(65al) Crystal Growth of Li[Ni1/3Co1/3Mn1/3]O2 as a Cathode Material for High-Performance Lithium Ion Batteries
AIChE Annual Meeting
2009
2009 Annual Meeting
Education
Student Poster Session: Materials Engineering and Sciences
Monday, November 9, 2009 - 8:30am to 11:00am
Recently, there has been a tremendous effort to solve our energy problem by developing multiple alternative routes to energy conversion. Many of these conversion technologies operate cyclically (e.g., photovoltaics generate energy during daytime hours) and require some type of energy storage. Although batteries technologies exist for this purpose, there are multiple issues limiting their performance and lifetime. In addition, current materials (e.g., cathodes such as LiCoO2) suffer from poor energy densities, degradation and are associated with high costs.

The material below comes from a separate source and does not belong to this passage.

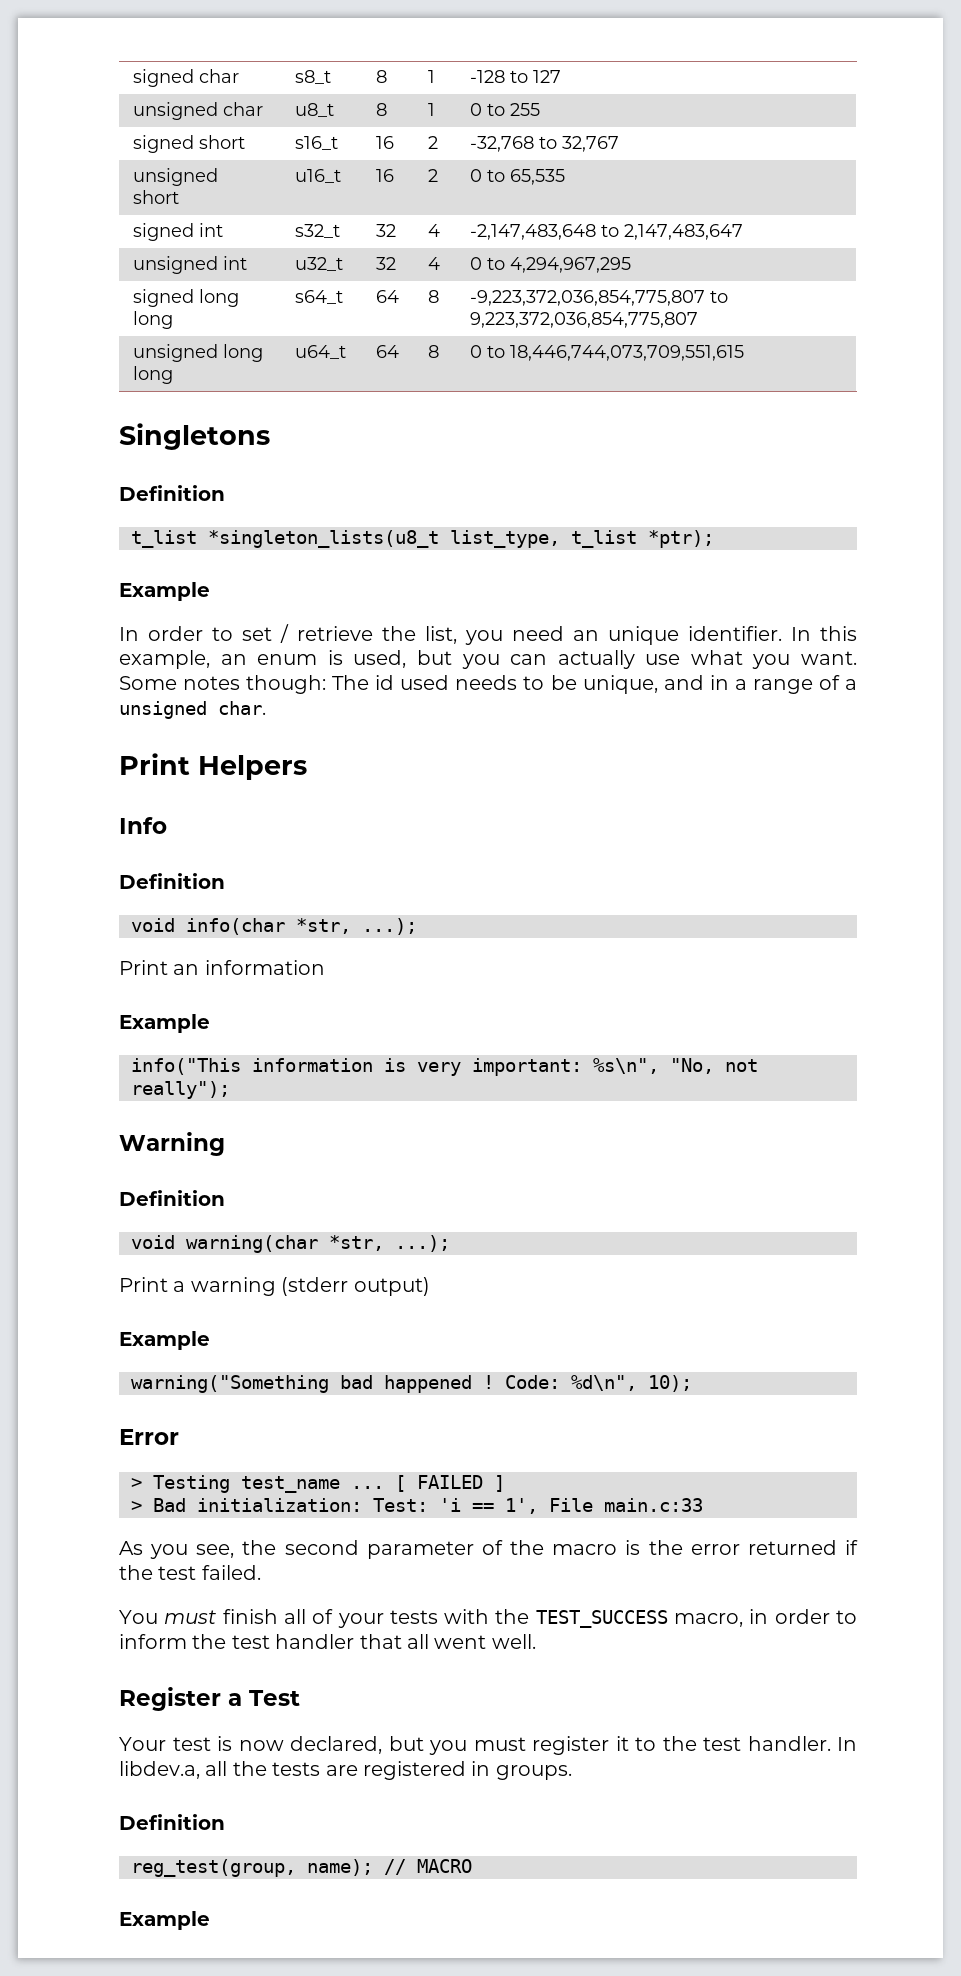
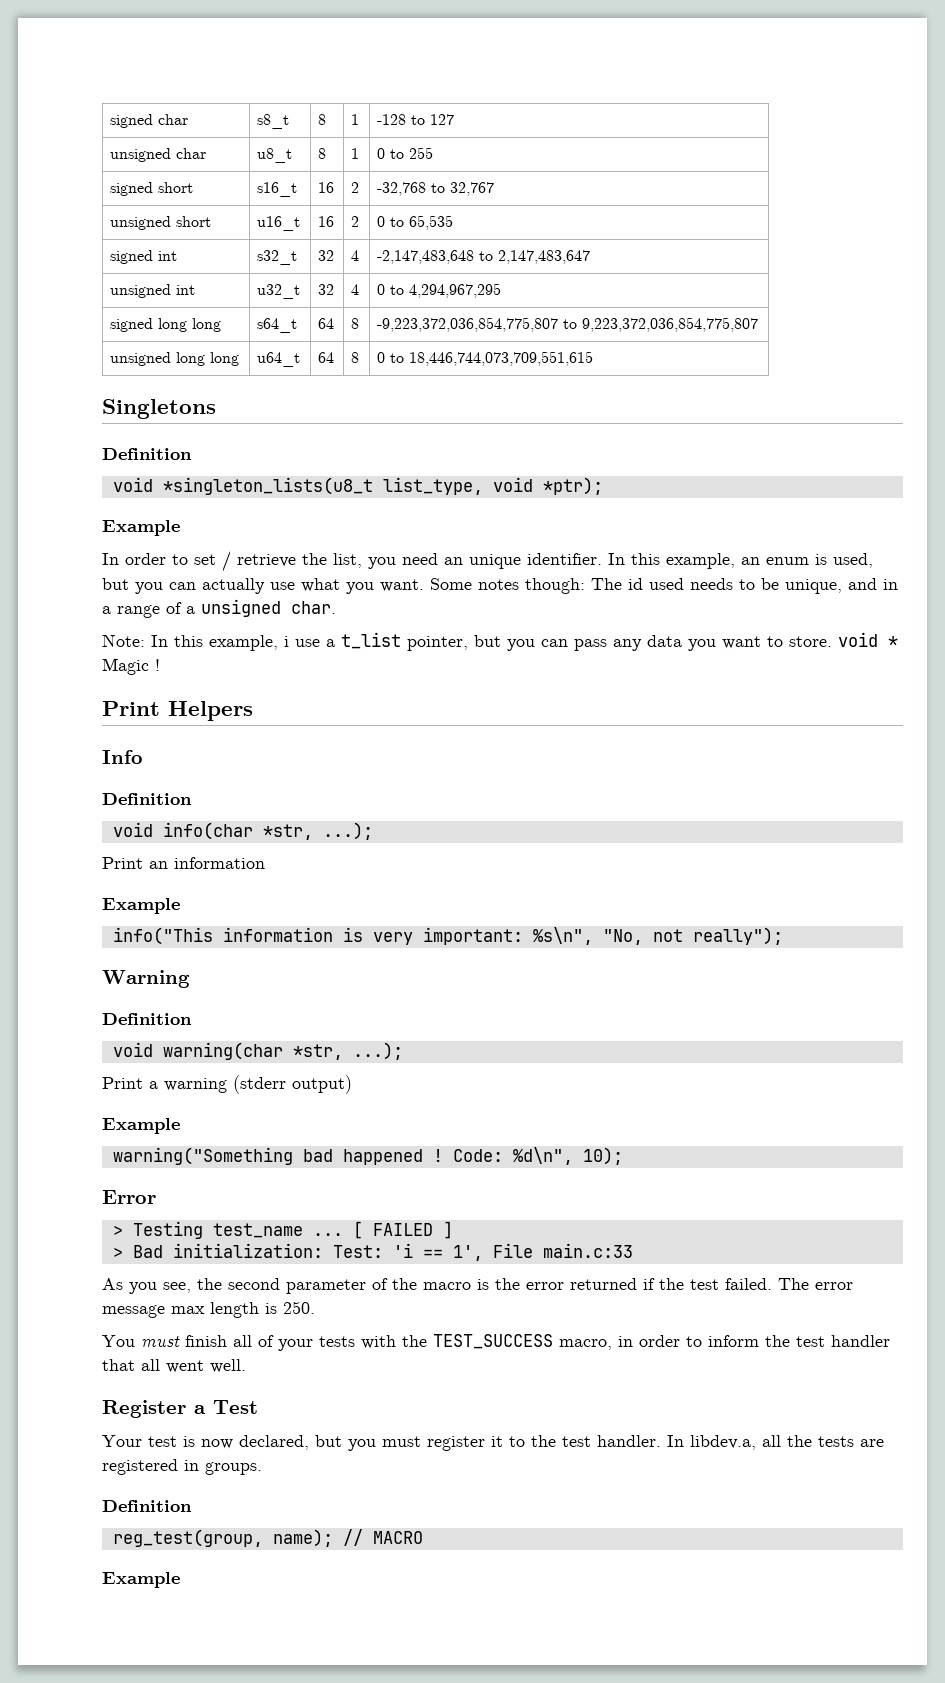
[131,530,197,548] t_list -> [112,477,153,492] void
[571,530,637,548] t_list -> [492,477,533,492] void
(266, 708) none -> [102,632,898,651] [102,658,160,675] // Note: In this example, i use a t_list pointer, but you can pass any data you want to store. void * Magic !
(261, 1572) none -> [778,1278,853,1290] [102,1301,315,1318] The error message max length is 250.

Li[Ni1/3Co1/3Mn1/3]O2 was recently discovered to be a novel cathode material for lithium ion batteries. This material was introduced by Makimura and Ohzuku (2001) and has since received a lot of attention due to its high reversible capacity, environmentally friendly nature, long life cycle and light weight. In addition, the substitution of Mn and Ni cations render it a less costly than LiCoO2. Since its initial discovery, some research has been done to investigate the performance of this promising material.
One limiting factor of this and other cathode materials is the lack of control of crystal size and shape. Inhomogeneous particle sizes lead to reduced performance and lifetime. A thorough investigation of the crystal growth behavior of these materials would provide critical insight to controlling the material size and shape and lead to longer lasting, higher performance cathodes.
In this study, we have investigated the crystal growth behavior and cation arrangement of the Li[Ni1/3Co1/3Mn1/3]O2 material. Samples were heated between 700-900 0C at for set durations. Scanning Electron Microscopy and X-Ray Diffraction analysis enabled the determination of activation energy and thus, the mode of diffusion during calcinations. We believe that by understanding the mechanism of diffusion during calcinations, we can completely control the size and morphology to provide an optimal cathode material.